Directions:
This calls for a word-for-word copy of all the data, with each picture removed.

Provided records:
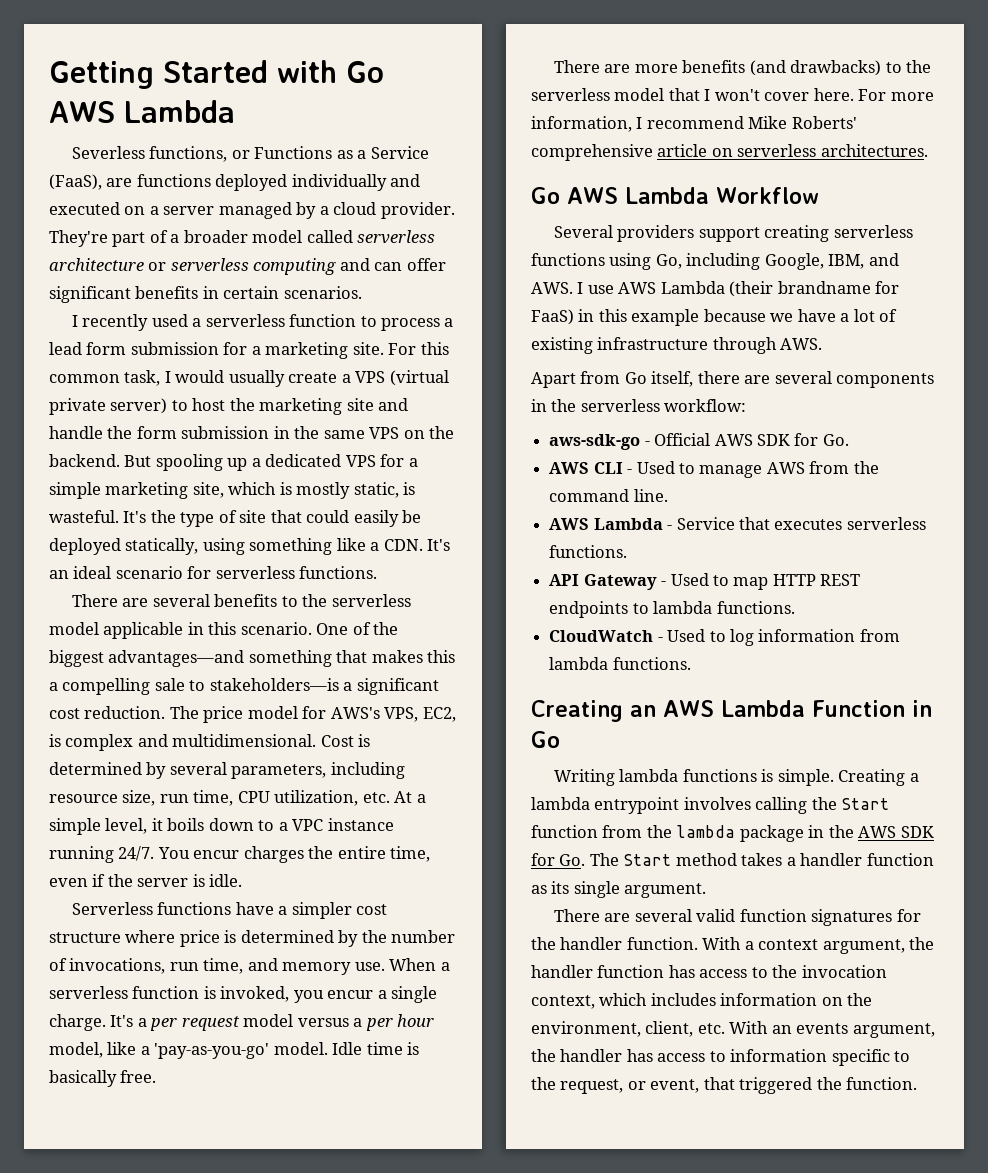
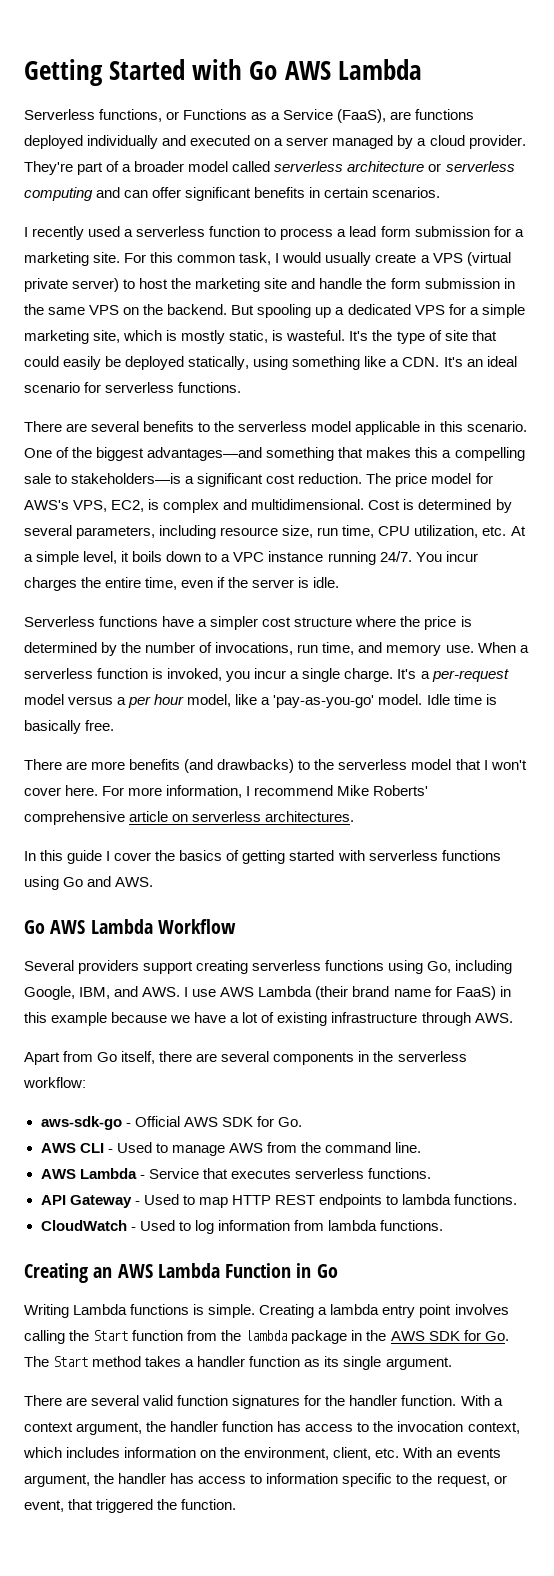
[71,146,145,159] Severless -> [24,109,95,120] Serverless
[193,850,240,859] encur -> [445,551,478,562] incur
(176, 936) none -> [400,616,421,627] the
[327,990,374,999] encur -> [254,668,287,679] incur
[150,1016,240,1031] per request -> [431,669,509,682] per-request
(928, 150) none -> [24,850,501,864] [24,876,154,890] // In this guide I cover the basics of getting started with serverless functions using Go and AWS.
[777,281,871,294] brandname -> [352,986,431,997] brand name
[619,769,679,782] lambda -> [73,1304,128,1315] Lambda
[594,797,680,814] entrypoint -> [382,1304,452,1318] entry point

Your solution:
[71,146,145,159] Severless -> [24,109,95,120] Serverless
[193,850,240,859] encur -> [445,551,478,562] incur
(176, 936) none -> [400,616,421,627] the
[327,990,374,999] encur -> [254,668,287,679] incur
[150,1016,240,1031] per request -> [431,669,509,682] per-request
(928, 150) none -> [24,850,501,864] [24,876,154,890] // In this guide I cover the basics of getting started with serverless functions using Go and AWS.
[777,281,871,294] brandname -> [352,986,431,997] brand name
[619,769,679,782] lambda -> [73,1304,128,1315] Lambda
[594,797,680,814] entrypoint -> [382,1304,452,1318] entry point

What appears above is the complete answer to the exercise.